2月のソーダ割り

「雪の日はよう走らんですよ」と運転手さんが云う。
「まあでも、うちの会社は全車スタッドレス履いてますから」

自慢気な運転手さんの言葉にへえすごいですねえと相槌を打つ。同じことをつい最近、他の運転手さんからも聞いたのだった。話しかけられるのが苦手だから、先に話しかけることにしている。寒いですねえとか、雪ばっかですねえとか、こういう日は引っ張りだこですよねとか、僕はMKさん大好きなんですよとか。天気の話と、雪の日の運転の大変さについて聞いている間に家までたどり着く。雪の日はやっぱり運転が大変で、降ってくる雪に酔ってしまうのだそうだ。雨よりも風に流されやすい雪は、フロントガラスの前で容易に向きを変えてしまう。北のほうに行けばもう路面も大変なことになってて、35キロでスリップした話も聞いた。今年はやたらと雪の日が多くて、タクシーを拾って帰ることが多い。いや「タクシーを拾う」なんていうけれど、こんな日に走ってくれているタクシーに拾ってもらっているんじゃないか。

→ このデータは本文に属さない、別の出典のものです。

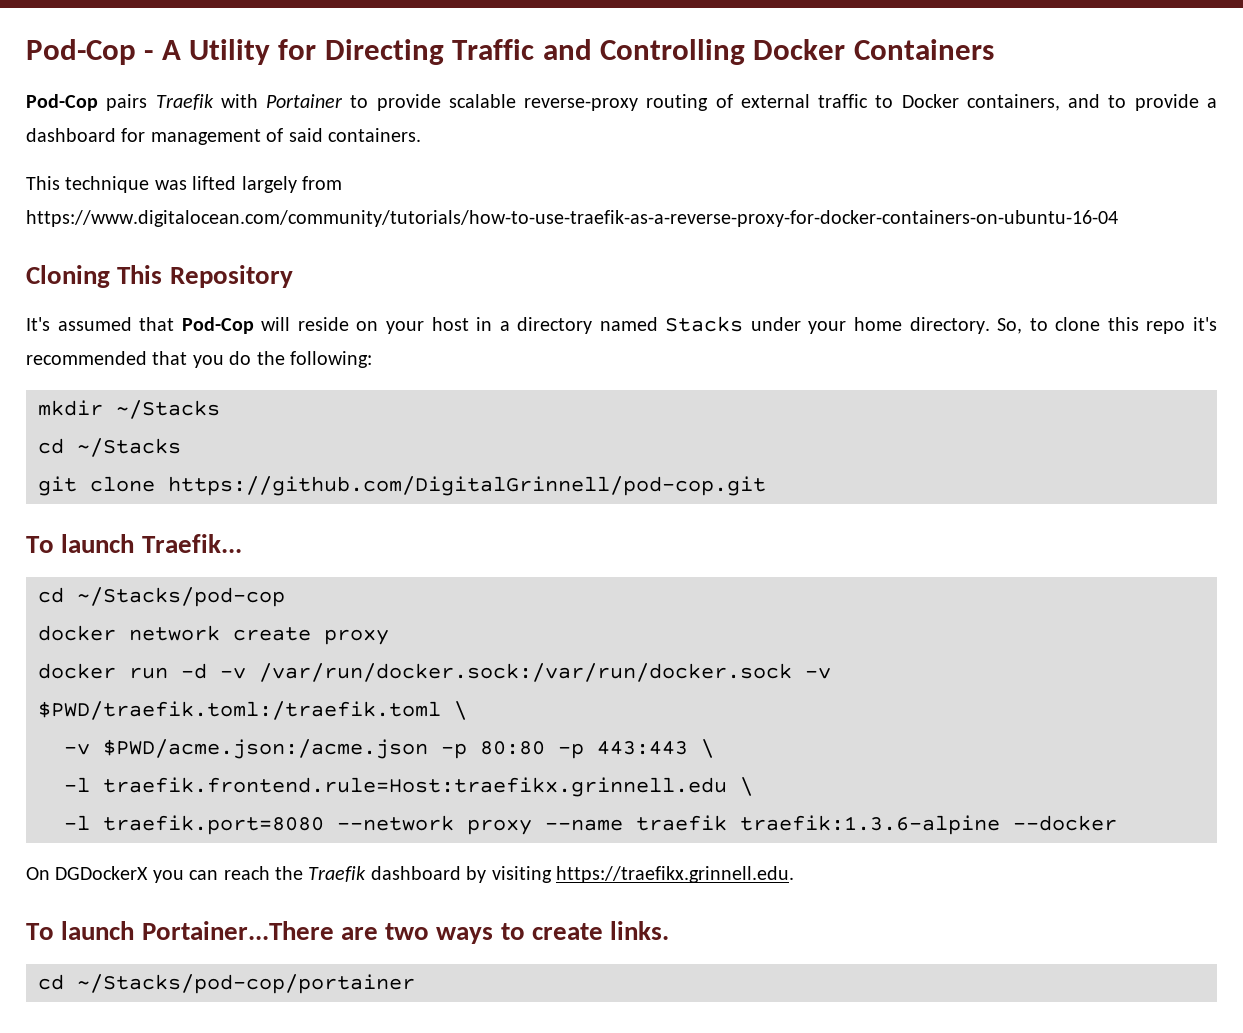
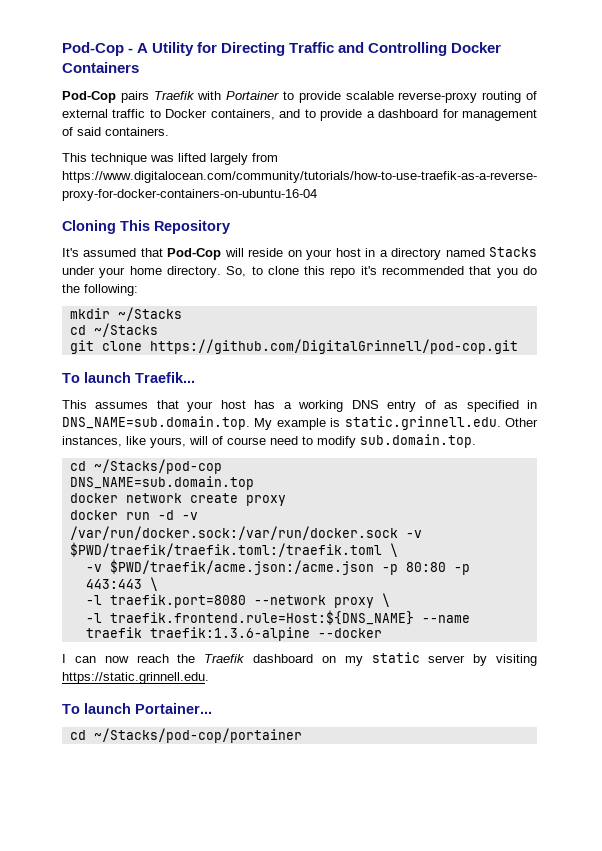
(242, 543) none -> [62,400,537,412] [62,416,538,430] [62,434,476,448] // This assumes that your host has a working DNS entry of as specified in DNS_NAME=sub.domain.top. My example is static.grinnell.edu. Other instances, like yours, will of course need to modify sub.domain.top.
(285, 597) none -> [69,476,254,490] // DNS_NAME=sub.domain.top
[38,701,441,720] $PWD/traefik.toml:/traefik.toml -> [69,542,382,557] $PWD/traefik/traefik.toml:/traefik.toml
[103,739,428,759] $PWD/acme.json:/acme.json -> [109,559,374,575] $PWD/traefik/acme.json:/acme.json
[103,777,753,797] [64,815,532,835] traefik.frontend.rule=Host:traefikx.grinnell.edu \ // -l traefik.port=8080 --network proxy -> [109,593,390,608] [85,610,414,625] traefik.port=8080 --network proxy \ // -l traefik.frontend.rule=Host:${DNS_NAME}
[26,866,461,883] On DGDockerX you can reach the Traefik dashboard -> [62,652,466,666] I can now reach the Traefik dashboard on my static server
[555,866,794,883] [26,921,670,944] https://traefikx.grinnell.edu. // To launch Portainer...There are two ways to create links. -> [62,672,209,684] [62,703,212,714] https://static.grinnell.edu. // To launch Portainer...

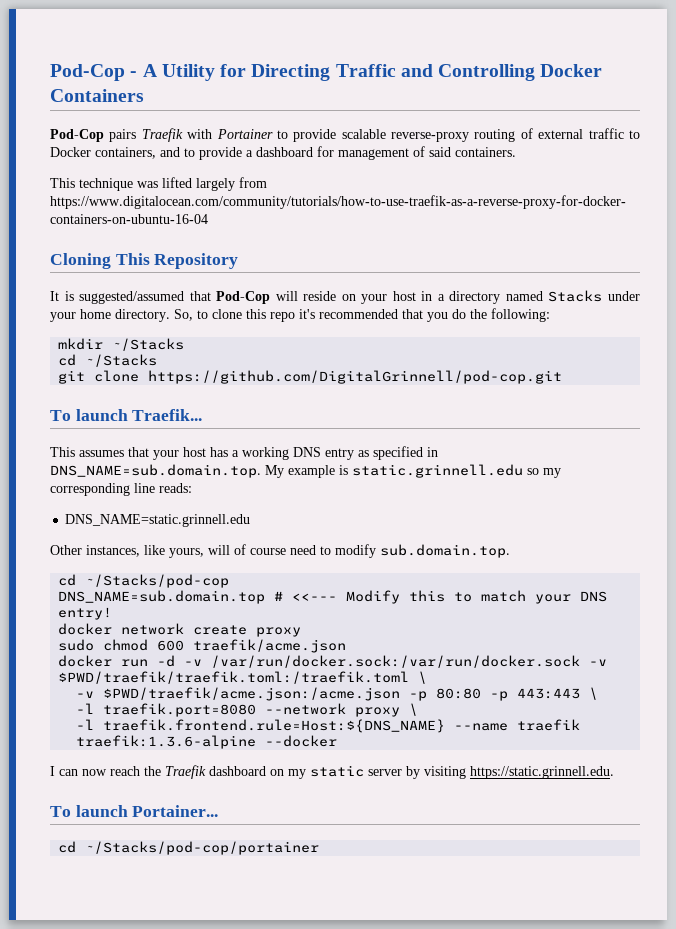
[62,248,137,257] It's assumed -> [50,291,185,304] It is suggested/assumed
[424,400,436,409] of -> (354, 454) none
[344,416,501,430] static.grinnell.edu. -> [352,464,561,478] [50,483,192,496] [65,514,251,527] static.grinnell.edu so my corresponding line reads: // DNS_NAME=static.grinnell.edu //
(254, 483) none -> [274,590,608,604] [58,607,113,620] # <<--- Modify this to match your DNS entry!
(286, 500) none -> [58,639,347,653] // sudo chmod 600 traefik/acme.json

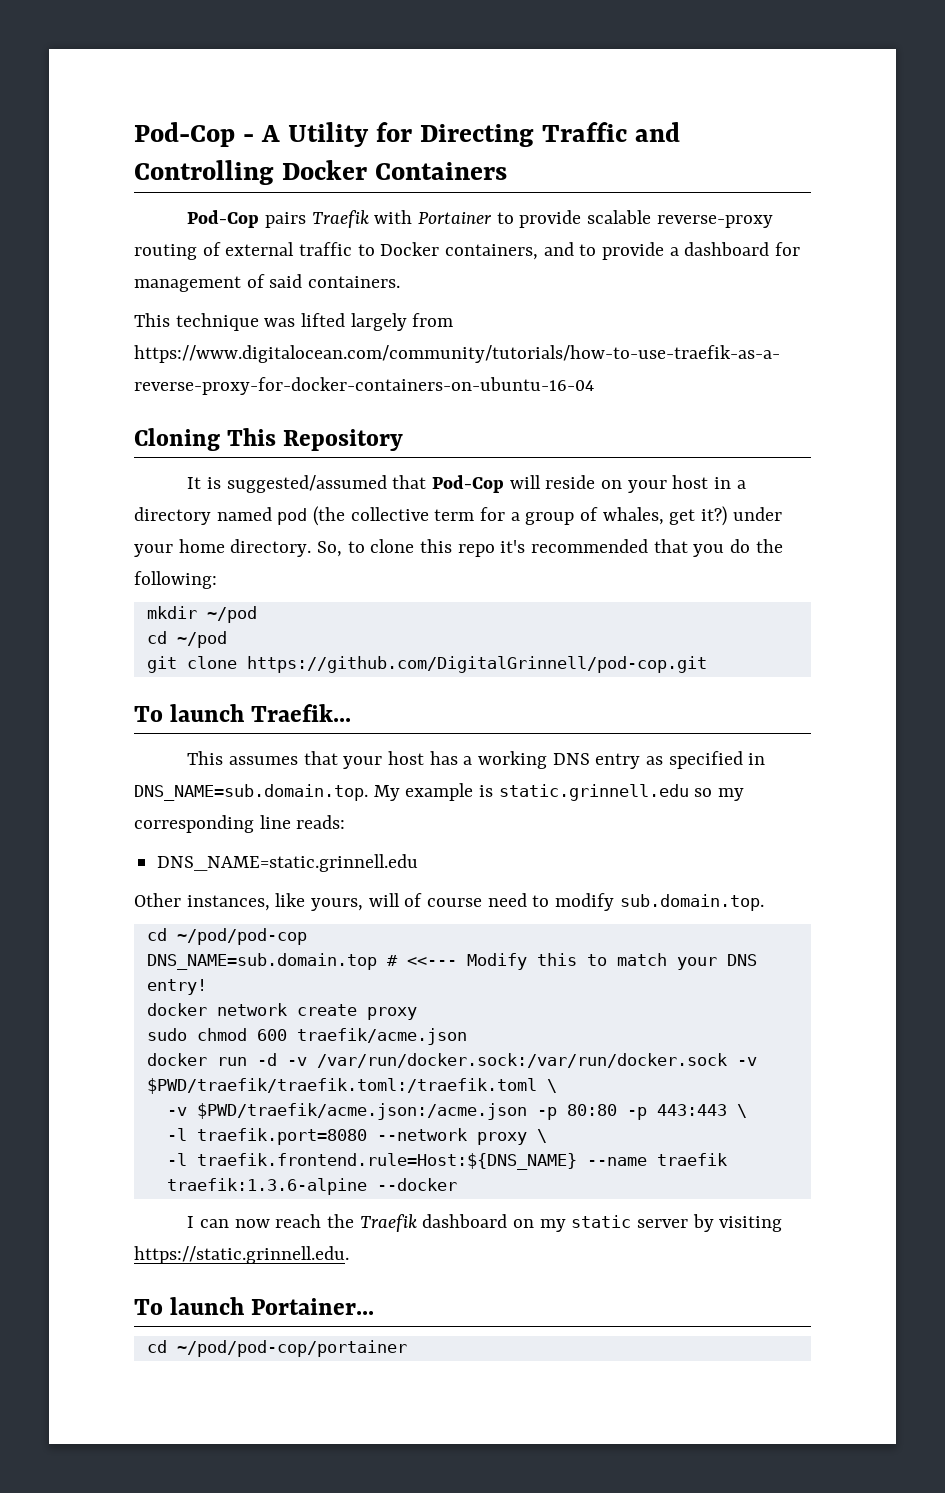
[548,290,603,302] Stacks -> [277,506,728,526] pod (the collective term for a group of whales, get it?)
[112,338,185,351] [58,354,158,367] ~/Stacks // cd ~/Stacks -> [206,606,257,623] [146,631,227,648] ~/pod // cd ~/pod
[85,574,230,588] ~/Stacks/pod-cop -> [176,928,307,945] ~/pod/pod-cop
[85,841,320,855] ~/Stacks/pod-cop/portainer -> [176,1340,407,1357] ~/pod/pod-cop/portainer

ねえ運転手さん、僕は今日ねむくてねむくて仕方がなかったんです
今ぼくはひらがなでねむいっていう感じです
ずっと考えごとをしていたのだけれど、
捕まえられそうになるとねこじゃらしみたいに抜け出していくんです
きっとこういうときに追い続けないめんどくささが人生を殺していくのでしょう
ねえ運転手さん、子供の頃欲しかったものの話をしませんか
僕は子供の頃欲しかったものの話と
一番古い記憶の話が大好きなんです
あの麦わら帽子はどこにいったんでしょうかねえなんて
ほら人間の証明がリメイクされるらしいですよ
字面がいいですね、人間の証明のリメイク
証明だとか条件だとか、人間ってなんなんですかね
どうにも狡くて
もっといえば狡猾で
けものへんの生き物じゃないですか
それを飼いならす「品」みたいなものが
人間の価値そのものって気もしますけれど
美しいものを褒め称えることが
美しいあり方を模倣することが
人類を遠くまで連れてきてくれたのかもしれないですけど
人間ってなんなんでしょうね
人の間に生まれてきたってだけで
まだ人になれないんですかね

そんな話をすれば良かったのかなって階段を登りながら思いつつ、1日のことを振り返る。本当は一人で食べようと思ったけれど、人とご飯が食べられてよかった。魔法が解けていく音、音も立てずに大人になる女の子。あなたがいてくれてよかったと、たくさんの人に感謝している。あなたがいてくれてよかった。

作家はみんなかういふものであらうか。告白するのにも言葉を飾る。僕はひとでなしでなからうか。ほんたうの人間らしい生活が、僕にできるかしら。かう書きつつも僕は僕の文章を氣にしてゐる。